--- START ---

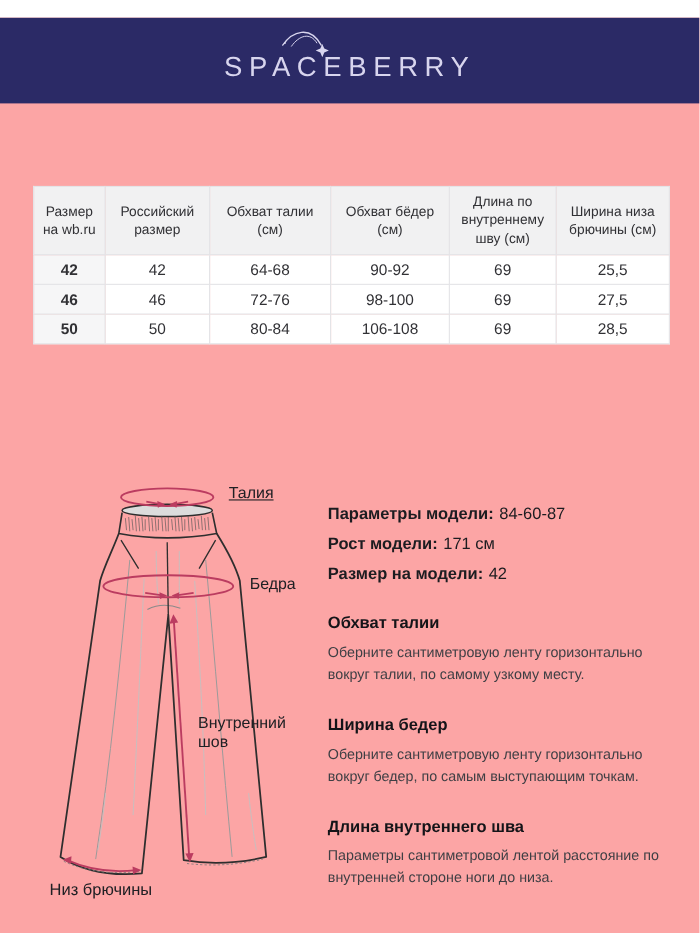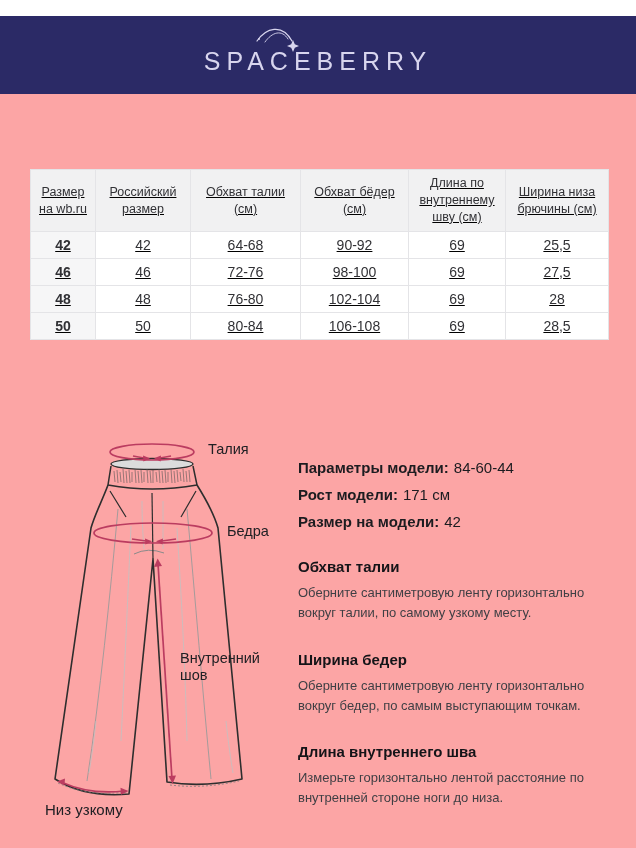"Размер на wb.ru" .size-table { text-decoration: underline -> none }
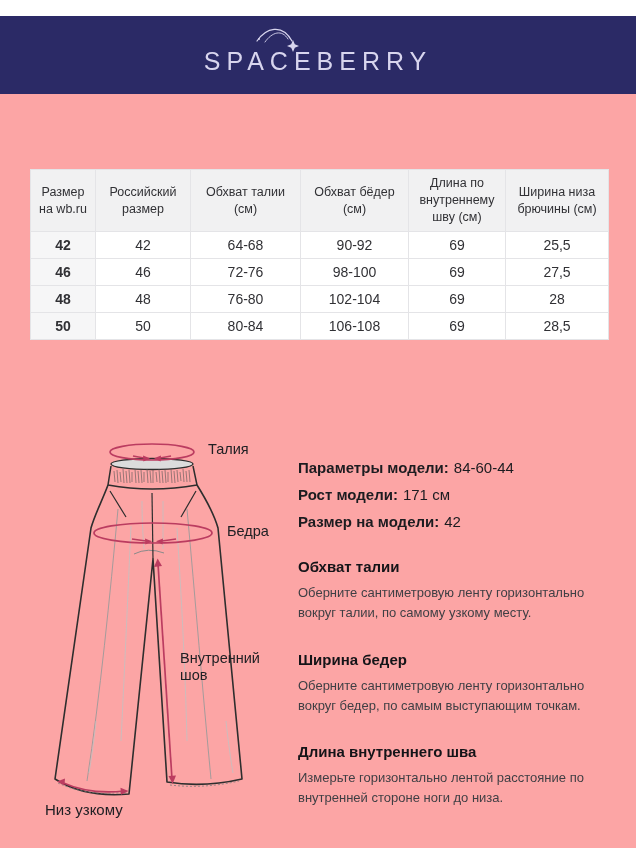"48" tr { html: <tr> <td>48</td> <td>48</td> <td>76-80</td> <td>102-104</td> <td>69</td> <td>28</td> </tr> -> none }
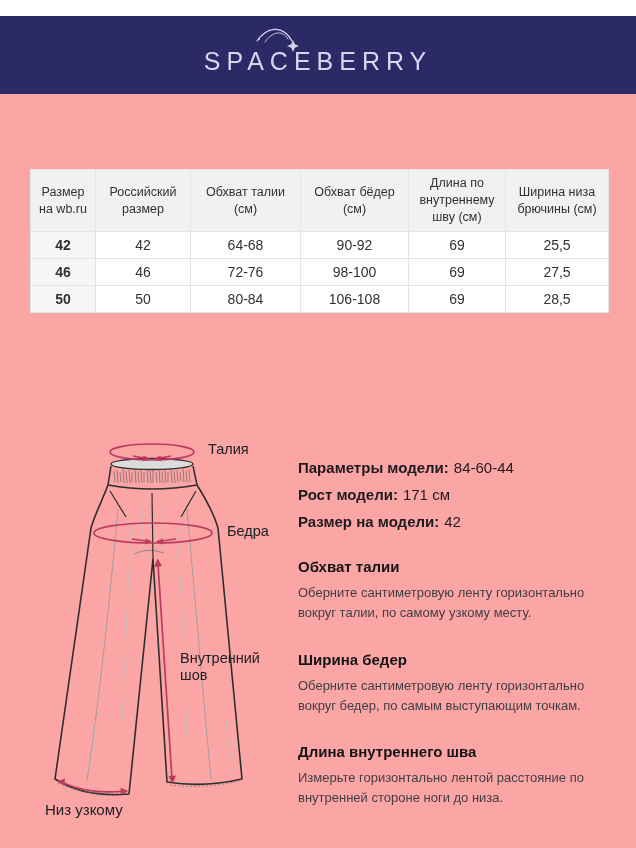"Талия" .dlabel.waist { text-decoration: none -> underline }
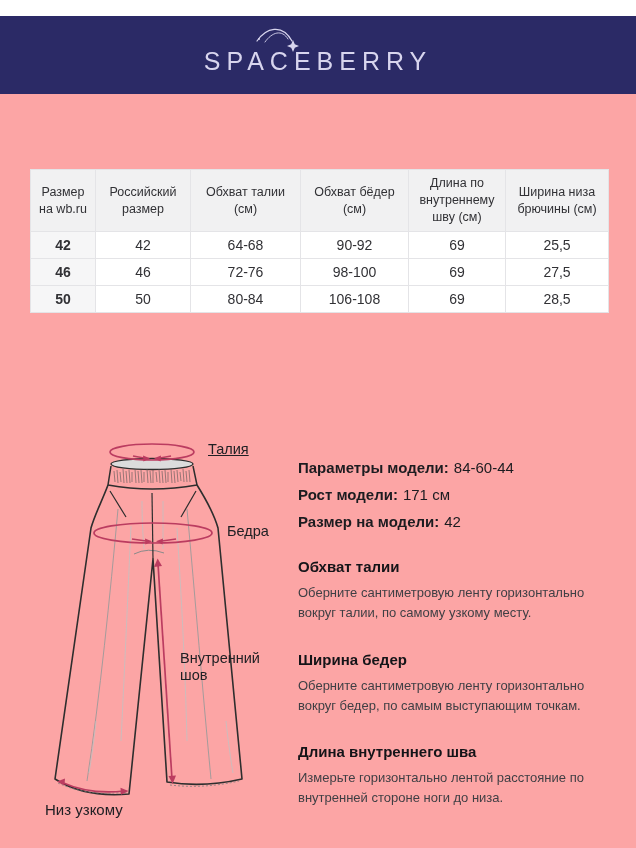"84-60-44" span.val { text: 84-60-44 -> 84-60-87 }
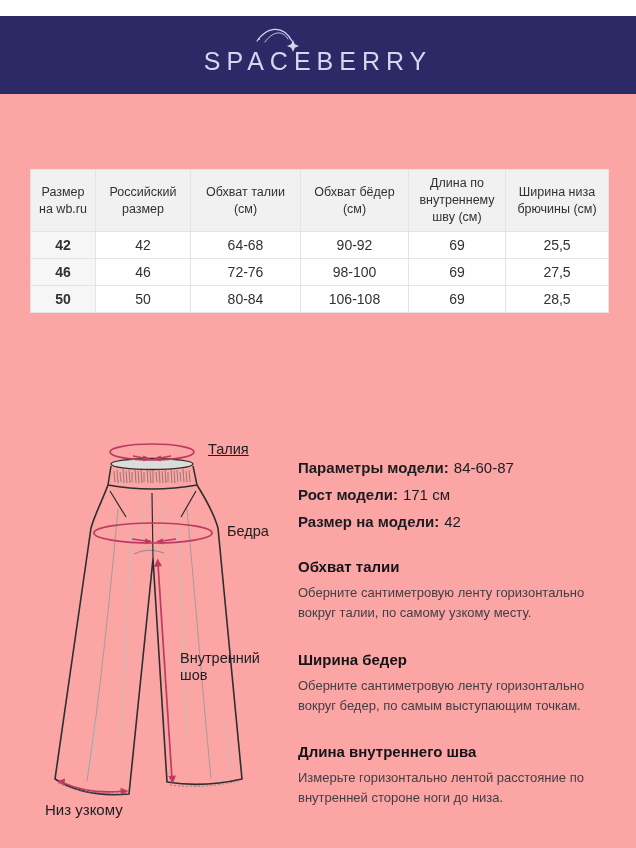"Измерьте горизонтально лентой расстояние" p { text: Измерьте горизонтально -> Параметры сантиметровой }
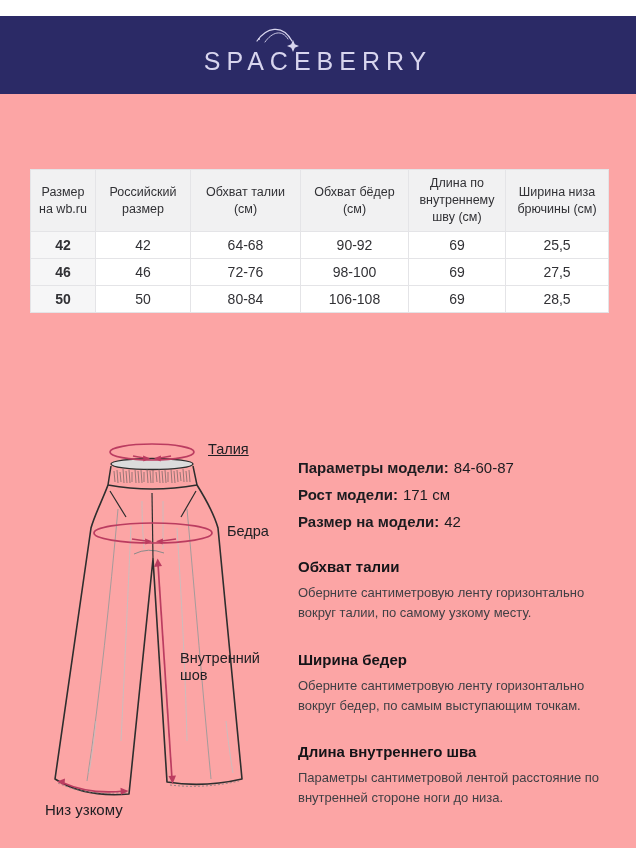"Низ узкому" div.dlabel { text: узкому -> брючины }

--- END ---

_Problem to work on_
Reproduce the listing exactly, but keep its images out of the copy.

_Exercise response_
"Размер на wb.ru" .size-table { text-decoration: underline -> none }
"48" tr { html: <tr> <td>48</td> <td>48</td> <td>76-80</td> <td>102-104</td> <td>69</td> <td>28</td> </tr> -> none }
"Талия" .dlabel.waist { text-decoration: none -> underline }
"84-60-44" span.val { text: 84-60-44 -> 84-60-87 }
"Измерьте горизонтально лентой расстояние" p { text: Измерьте горизонтально -> Параметры сантиметровой }
"Низ узкому" div.dlabel { text: узкому -> брючины }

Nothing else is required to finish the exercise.